#### Records for the task:

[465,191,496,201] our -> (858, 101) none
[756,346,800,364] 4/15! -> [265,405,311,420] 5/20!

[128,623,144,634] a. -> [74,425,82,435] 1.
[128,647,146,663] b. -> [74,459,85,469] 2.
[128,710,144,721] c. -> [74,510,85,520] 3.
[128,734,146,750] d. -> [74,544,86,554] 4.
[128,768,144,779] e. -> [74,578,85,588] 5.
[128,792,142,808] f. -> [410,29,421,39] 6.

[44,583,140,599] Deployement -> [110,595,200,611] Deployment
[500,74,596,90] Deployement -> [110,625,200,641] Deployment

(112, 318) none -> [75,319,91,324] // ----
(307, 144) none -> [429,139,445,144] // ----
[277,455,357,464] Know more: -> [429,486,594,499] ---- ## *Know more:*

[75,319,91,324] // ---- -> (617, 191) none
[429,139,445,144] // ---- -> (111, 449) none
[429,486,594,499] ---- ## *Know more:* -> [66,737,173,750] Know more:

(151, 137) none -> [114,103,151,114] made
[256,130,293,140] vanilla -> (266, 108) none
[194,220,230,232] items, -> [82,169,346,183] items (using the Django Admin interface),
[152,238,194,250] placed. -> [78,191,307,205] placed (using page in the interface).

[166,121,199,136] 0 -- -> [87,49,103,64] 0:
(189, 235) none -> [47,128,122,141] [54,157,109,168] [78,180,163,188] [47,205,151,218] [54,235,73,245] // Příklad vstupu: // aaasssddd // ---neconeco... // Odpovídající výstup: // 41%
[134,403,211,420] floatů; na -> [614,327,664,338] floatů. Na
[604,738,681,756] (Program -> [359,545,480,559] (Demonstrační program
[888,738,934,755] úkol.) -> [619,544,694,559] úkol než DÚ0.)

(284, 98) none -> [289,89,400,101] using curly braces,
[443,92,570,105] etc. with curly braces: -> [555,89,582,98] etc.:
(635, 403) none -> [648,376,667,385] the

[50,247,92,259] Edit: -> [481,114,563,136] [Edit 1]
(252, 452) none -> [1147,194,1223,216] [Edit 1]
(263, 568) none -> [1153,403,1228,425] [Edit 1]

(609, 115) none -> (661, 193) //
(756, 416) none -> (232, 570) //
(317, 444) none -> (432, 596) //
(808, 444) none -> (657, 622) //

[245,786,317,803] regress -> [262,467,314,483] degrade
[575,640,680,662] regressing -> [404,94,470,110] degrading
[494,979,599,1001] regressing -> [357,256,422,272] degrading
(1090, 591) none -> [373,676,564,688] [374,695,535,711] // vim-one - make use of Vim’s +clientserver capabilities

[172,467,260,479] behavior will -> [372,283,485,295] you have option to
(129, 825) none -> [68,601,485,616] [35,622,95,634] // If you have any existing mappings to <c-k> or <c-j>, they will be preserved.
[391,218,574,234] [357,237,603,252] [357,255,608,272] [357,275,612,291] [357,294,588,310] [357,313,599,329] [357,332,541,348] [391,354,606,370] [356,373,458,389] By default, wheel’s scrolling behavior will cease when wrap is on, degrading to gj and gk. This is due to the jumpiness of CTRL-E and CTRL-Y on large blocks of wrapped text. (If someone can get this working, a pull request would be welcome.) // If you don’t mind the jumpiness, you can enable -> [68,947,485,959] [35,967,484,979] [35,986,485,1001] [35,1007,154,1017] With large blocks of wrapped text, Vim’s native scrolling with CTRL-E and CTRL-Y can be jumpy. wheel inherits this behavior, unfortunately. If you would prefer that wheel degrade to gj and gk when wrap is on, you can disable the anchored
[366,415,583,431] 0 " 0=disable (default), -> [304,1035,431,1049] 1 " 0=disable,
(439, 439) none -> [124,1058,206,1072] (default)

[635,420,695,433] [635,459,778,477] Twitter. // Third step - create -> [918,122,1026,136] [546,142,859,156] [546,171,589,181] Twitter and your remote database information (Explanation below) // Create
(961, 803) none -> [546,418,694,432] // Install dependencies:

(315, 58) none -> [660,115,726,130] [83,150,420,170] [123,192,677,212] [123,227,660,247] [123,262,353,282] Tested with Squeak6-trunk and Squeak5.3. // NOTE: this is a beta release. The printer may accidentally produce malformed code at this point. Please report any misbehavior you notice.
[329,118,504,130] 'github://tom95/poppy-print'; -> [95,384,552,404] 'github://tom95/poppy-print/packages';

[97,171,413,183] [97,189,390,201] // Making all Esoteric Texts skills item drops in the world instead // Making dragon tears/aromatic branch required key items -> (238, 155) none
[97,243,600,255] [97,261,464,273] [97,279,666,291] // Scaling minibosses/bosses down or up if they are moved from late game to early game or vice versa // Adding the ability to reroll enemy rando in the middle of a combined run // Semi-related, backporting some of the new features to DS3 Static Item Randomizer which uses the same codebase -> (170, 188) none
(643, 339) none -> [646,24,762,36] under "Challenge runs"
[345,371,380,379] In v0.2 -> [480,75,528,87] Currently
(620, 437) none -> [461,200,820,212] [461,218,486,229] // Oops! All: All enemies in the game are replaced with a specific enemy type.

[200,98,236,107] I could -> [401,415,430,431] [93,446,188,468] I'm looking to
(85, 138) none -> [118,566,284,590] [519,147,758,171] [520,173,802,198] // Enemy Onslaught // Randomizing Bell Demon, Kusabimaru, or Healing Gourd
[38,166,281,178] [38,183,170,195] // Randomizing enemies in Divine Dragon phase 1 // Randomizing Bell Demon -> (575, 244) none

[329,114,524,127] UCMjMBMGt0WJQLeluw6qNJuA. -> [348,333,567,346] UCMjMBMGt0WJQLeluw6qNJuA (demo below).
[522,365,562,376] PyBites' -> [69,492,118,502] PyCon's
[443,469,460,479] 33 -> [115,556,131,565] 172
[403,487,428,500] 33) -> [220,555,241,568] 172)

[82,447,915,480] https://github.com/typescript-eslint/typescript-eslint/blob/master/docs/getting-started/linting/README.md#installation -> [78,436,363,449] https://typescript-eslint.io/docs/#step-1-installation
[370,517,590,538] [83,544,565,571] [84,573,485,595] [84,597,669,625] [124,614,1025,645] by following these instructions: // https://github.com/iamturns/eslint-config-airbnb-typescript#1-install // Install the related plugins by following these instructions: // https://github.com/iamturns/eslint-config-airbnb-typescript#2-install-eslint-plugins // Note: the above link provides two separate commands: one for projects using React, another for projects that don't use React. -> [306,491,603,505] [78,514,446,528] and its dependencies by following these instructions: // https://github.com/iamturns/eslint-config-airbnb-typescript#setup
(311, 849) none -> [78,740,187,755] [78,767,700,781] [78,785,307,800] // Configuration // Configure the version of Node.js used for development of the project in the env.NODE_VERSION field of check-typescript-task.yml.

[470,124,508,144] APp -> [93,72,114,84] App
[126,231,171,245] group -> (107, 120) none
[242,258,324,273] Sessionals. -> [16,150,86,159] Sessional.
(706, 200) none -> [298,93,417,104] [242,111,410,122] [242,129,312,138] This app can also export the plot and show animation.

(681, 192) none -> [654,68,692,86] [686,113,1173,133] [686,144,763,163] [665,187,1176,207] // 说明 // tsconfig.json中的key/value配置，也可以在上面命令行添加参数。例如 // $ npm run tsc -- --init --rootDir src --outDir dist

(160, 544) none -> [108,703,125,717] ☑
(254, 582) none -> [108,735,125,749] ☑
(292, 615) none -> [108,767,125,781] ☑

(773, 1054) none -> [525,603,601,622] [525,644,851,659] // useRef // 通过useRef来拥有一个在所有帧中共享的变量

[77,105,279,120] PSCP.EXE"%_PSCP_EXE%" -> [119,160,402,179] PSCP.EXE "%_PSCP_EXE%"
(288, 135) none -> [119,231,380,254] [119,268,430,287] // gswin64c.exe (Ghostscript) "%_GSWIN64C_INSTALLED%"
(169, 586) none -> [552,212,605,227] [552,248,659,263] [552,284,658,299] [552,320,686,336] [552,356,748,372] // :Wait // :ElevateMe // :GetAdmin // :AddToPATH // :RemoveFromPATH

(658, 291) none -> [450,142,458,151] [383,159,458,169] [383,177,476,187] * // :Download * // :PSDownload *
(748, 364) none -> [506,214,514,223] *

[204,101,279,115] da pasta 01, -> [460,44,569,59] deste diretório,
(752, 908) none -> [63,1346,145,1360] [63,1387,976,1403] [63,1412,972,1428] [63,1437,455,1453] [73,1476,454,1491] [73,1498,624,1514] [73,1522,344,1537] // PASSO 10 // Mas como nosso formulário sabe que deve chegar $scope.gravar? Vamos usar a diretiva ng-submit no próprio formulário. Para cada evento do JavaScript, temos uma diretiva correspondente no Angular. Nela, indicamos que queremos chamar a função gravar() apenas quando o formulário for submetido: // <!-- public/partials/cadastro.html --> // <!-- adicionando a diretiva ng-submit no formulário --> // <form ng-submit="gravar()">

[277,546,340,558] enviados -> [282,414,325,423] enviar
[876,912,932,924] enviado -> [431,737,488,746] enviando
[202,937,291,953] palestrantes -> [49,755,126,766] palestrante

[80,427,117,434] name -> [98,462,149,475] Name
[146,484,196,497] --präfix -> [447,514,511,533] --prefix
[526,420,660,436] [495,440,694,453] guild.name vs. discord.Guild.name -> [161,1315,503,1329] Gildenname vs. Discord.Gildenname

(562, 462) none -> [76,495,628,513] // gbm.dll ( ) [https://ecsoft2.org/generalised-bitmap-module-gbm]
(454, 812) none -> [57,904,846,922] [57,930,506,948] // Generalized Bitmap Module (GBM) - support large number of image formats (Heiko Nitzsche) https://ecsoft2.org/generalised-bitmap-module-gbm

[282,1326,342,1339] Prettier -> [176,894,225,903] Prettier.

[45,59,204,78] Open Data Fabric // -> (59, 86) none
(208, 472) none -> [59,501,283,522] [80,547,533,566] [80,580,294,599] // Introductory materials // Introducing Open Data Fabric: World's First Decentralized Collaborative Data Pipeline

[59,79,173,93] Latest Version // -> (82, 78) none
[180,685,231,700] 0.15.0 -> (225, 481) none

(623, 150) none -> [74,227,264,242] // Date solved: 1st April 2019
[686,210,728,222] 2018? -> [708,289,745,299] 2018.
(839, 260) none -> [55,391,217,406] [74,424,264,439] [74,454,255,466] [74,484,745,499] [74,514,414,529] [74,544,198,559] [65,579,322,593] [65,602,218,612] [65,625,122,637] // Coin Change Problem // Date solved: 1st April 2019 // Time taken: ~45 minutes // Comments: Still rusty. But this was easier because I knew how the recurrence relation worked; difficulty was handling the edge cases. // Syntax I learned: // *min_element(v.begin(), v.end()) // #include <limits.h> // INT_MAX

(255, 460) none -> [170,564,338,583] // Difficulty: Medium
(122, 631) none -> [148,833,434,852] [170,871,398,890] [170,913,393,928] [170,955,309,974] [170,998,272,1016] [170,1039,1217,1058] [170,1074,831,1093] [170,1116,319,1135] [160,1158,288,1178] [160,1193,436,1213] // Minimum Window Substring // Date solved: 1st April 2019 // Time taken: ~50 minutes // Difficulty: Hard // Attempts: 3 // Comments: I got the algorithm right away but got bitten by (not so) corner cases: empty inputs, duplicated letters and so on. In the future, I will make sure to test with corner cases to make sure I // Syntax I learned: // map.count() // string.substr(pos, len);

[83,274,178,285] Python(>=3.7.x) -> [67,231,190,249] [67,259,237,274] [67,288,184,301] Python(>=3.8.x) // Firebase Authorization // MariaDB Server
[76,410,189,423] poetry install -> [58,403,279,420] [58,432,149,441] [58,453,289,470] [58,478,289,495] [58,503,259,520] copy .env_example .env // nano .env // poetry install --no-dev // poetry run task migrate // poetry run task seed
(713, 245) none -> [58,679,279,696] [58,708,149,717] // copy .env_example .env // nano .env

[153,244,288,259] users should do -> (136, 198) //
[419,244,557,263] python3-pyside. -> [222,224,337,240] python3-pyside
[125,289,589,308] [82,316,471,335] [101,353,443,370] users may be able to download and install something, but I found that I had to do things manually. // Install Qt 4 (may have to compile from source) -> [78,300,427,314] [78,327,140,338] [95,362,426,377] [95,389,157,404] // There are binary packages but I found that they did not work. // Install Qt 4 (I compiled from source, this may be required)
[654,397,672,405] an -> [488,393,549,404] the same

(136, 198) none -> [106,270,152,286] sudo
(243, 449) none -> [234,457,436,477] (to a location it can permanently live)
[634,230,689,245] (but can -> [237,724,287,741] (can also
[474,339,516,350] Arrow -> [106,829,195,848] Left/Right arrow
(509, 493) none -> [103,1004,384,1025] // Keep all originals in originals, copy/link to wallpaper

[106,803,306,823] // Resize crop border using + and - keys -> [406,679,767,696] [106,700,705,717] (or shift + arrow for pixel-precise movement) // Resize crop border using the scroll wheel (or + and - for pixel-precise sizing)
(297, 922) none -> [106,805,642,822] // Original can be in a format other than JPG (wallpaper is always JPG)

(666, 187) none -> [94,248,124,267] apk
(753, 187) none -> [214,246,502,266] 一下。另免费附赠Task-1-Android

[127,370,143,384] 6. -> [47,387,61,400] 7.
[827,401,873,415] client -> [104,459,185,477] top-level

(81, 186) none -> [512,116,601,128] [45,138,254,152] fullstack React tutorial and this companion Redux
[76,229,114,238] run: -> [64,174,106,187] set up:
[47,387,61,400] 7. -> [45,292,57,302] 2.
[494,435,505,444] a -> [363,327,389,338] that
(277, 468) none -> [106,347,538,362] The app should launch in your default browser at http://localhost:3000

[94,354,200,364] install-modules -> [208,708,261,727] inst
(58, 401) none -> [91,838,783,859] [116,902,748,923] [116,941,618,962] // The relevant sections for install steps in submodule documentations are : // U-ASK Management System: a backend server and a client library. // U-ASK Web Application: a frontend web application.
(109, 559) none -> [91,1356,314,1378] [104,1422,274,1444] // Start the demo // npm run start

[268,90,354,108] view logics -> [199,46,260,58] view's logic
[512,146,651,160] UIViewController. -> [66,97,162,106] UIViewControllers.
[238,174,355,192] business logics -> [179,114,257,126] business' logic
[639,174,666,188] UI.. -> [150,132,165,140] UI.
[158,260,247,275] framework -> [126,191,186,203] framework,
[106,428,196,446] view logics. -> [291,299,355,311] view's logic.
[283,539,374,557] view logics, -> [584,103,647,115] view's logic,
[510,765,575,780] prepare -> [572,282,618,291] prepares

#### Work item:
Look above for the line containing "[494,435,505,444] a -> [363,327,389,338] that". Output from there through the line containing "[639,174,666,188] UI.. ->", exactly and inclusively.

#### Exercise response:
[494,435,505,444] a -> [363,327,389,338] that
(277, 468) none -> [106,347,538,362] The app should launch in your default browser at http://localhost:3000

[94,354,200,364] install-modules -> [208,708,261,727] inst
(58, 401) none -> [91,838,783,859] [116,902,748,923] [116,941,618,962] // The relevant sections for install steps in submodule documentations are : // U-ASK Management System: a backend server and a client library. // U-ASK Web Application: a frontend web application.
(109, 559) none -> [91,1356,314,1378] [104,1422,274,1444] // Start the demo // npm run start

[268,90,354,108] view logics -> [199,46,260,58] view's logic
[512,146,651,160] UIViewController. -> [66,97,162,106] UIViewControllers.
[238,174,355,192] business logics -> [179,114,257,126] business' logic
[639,174,666,188] UI.. -> [150,132,165,140] UI.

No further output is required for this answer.